Entonces quiso llorar, trató de hacerse el fuerte, y perdóname muchacho, que me duele un poco la cabeza, y se levantó y se encerró en el baño durante un rato y era evidente que no le dolía la cabeza, pero en ese momento, qué otra cosa podía hacer, y entonces cuando estuve solo, ahí, en medio de sus cosas, sus libros, sus VHS`s de películas alemanas, me puse a mirarlo todo, a buscar algo que me interesara, algo que me pudiera llevar a escondidas sin que él supiera, y entonces me encontré con un libro, era uno de los más nuevos, tenía tapa rosa, era de esos Anagrama: Bukowski, Se busca una mujer, y sin pensarlo mucho lo empecé a hojear, a leer frases de reojo, a ver los títulos de los cuentos que ahí aparecían, por que era un libro de cuentos, y bueno, no es que me gustaran mucho los cuentos, pero si, me intrigaba mucho bukowski, y no era por su forma de narrar –de hecho nunca antes lo había leído-, tampoco era por que estuviera de moda leerlo, o por que sus historias fueran casi pornográficas, sino por que de alguna forma sentía que si leía a bukowski, estaba leyendo al viejo también.
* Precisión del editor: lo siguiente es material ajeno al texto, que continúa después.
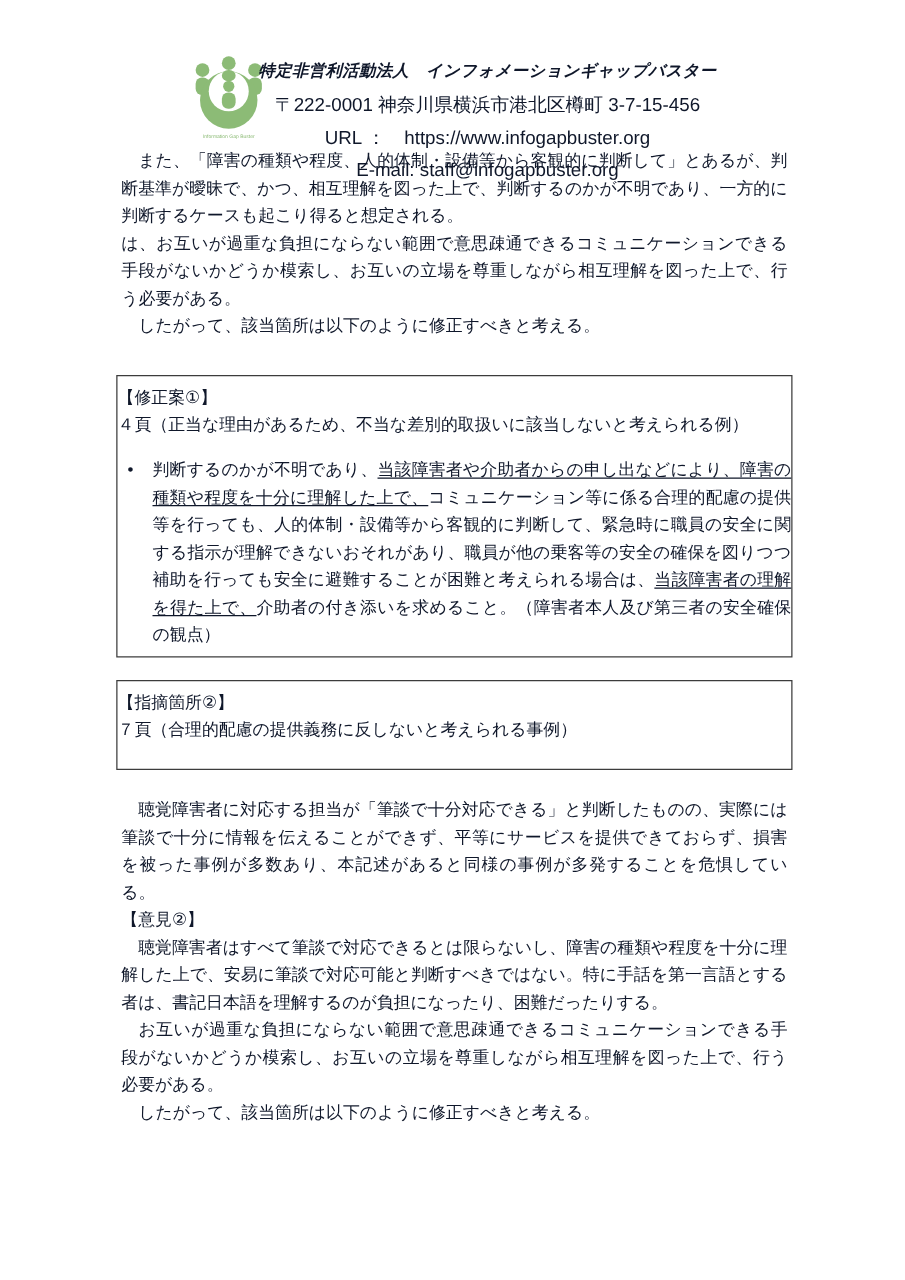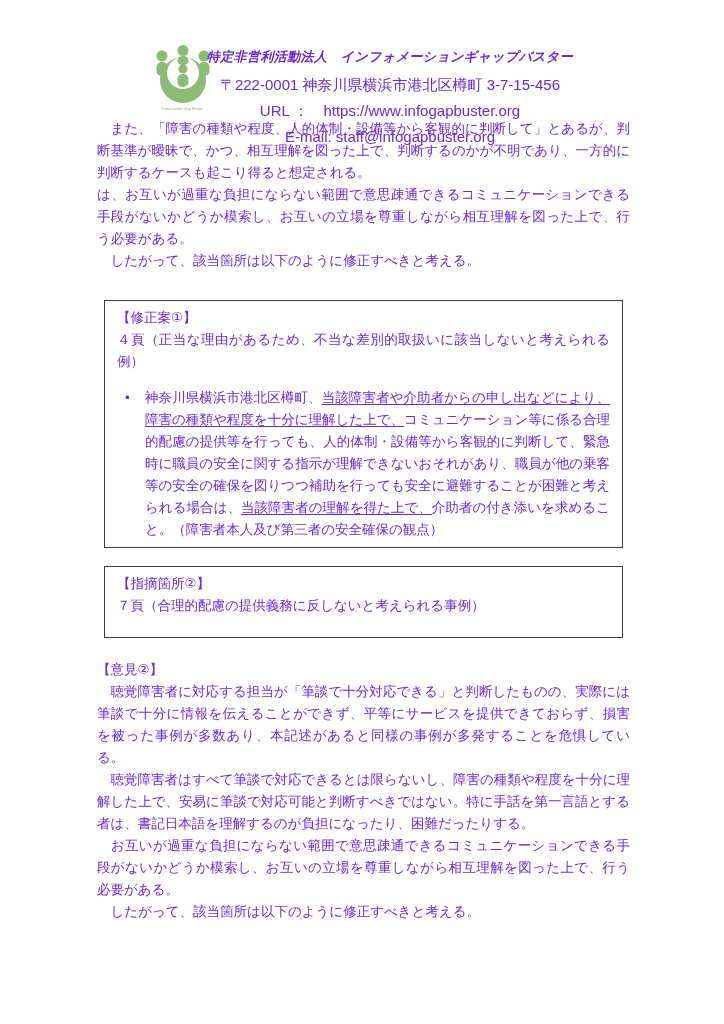"特定非営利活動法人 インフォメーションギャップバスター" .page { color: #6d28d9 -> #0f172a }
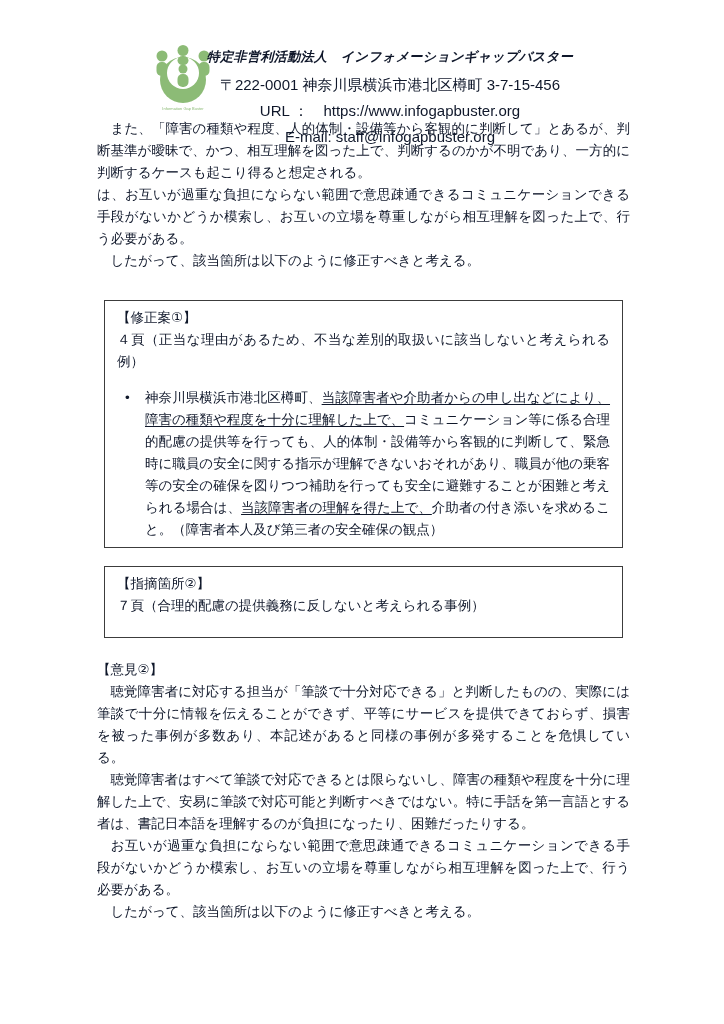"【修正案①】" .box { margin: 11px -> 0; padding: 6px 12px -> 6px 0 }
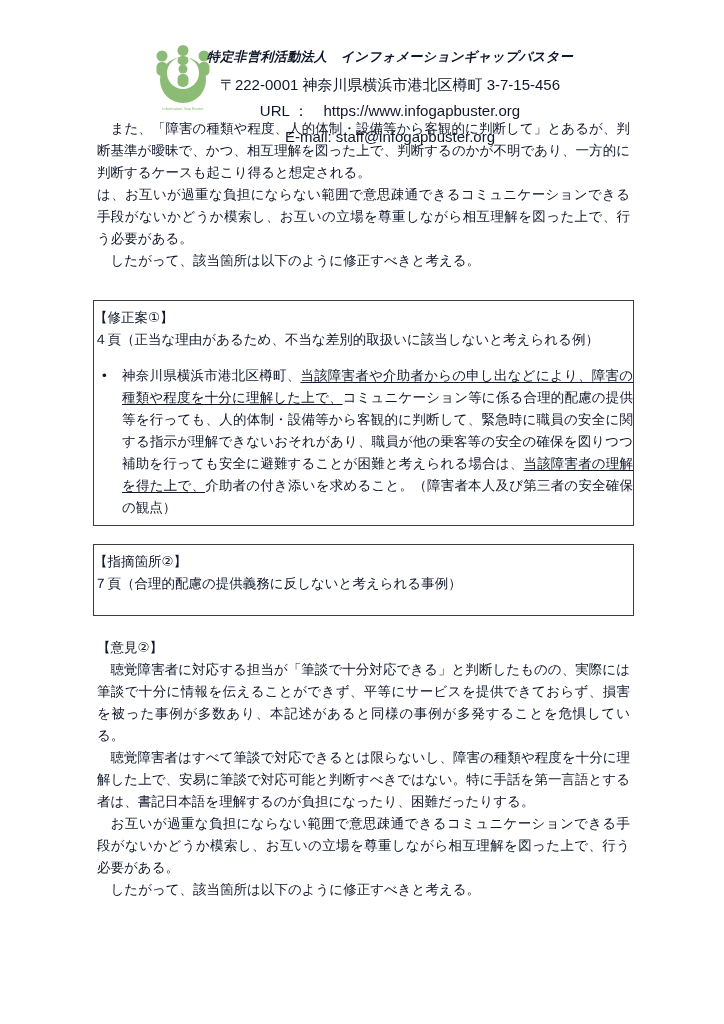"神奈川県横浜市港北区樽町、" span { text: 神奈川県横浜市港北区樽町 -> 判断するのかが不明であり }
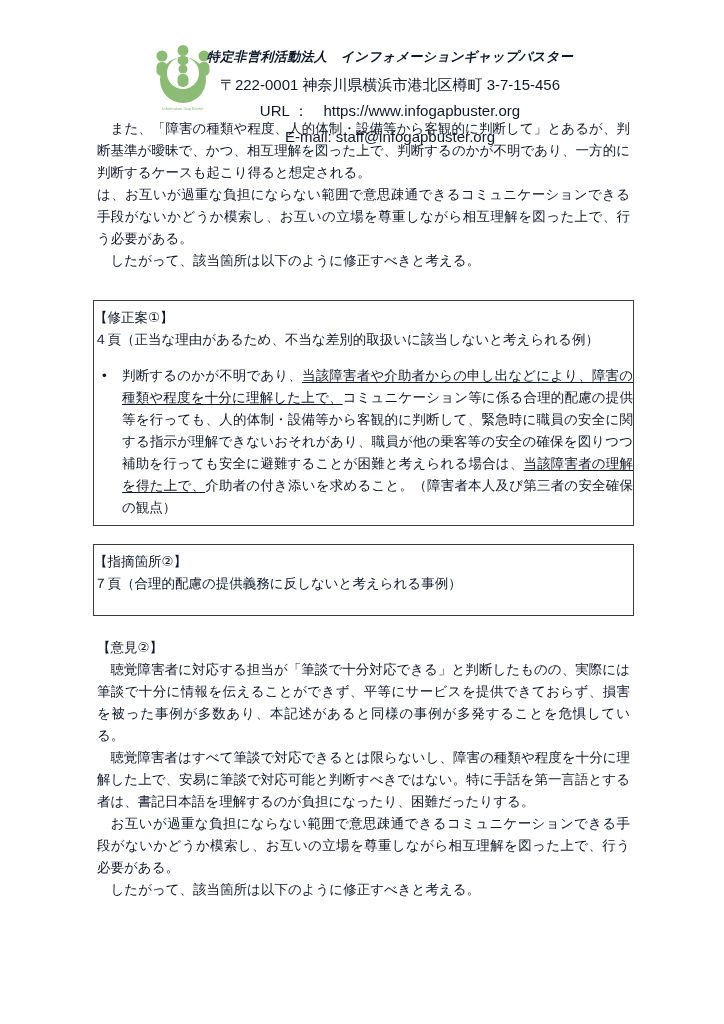"【意見②】" p { order: before "聴覚障害者に対応する担当が「筆談で十分対応できる」と判断したものの、実際には筆談" -> after "聴覚障害者に対応する担当が「筆談で十分対応できる」と判断したものの、実際には筆談" }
Me acerqué a la puerta y le pregunté si se sentía bien, y me dijo que si, que no me preocupara, y entonces, de un momento a otro, casi por casualidad, vi una foto enmarcada a la pared. Era el viejo en algún lugar de Alemania con una muchacha que no sabía quien era y entonces pensé que me tenía que ir, que finalmente todo esto parecía ser parte de una mala película. Creí entenderlo todo y creí también que no lo podía seguir tolerando. Entonces le hablé, le dije que lamentaba no poder seguir acompañándolo, que me estaban llamando urgente, aunque ni siquiera me estuvieran llamando, y lo decía con un cinismo que no me conocía, y bueno, me tenía que ir, ahora, lo más rápido posible. Y me fui, me guardé el libro en el bolsillo y mientras corría me imaginaba en una película, cámara al hombro, tipo documental, imagen exaltada, textura opaca, nublada de lo sucio de la noche. Y el protagonista –yo- corriendo por una calle, llena de luces, de ruidos estridentes, gente que camina borracha, y yerto del frío que innegablemente sentía -que yo sentía-. Silencio. Detente un rato y piensa. Ahí está la salida. Y está Cristina y están los cubanos jalando en el auto de unos federales. Y está el viejo, y está tirando con una quinceañera. Maldito viejo mentiroso. Aristarain lo habría hecho mejor, por que él si que es un artista, no como tú o ese tal bukowski.

Ahí esta la salida. La veo con aún más claridad. Tengo que llegar afuera. No lo sé. Quizás sea esa la única forma de terminar con todo esto.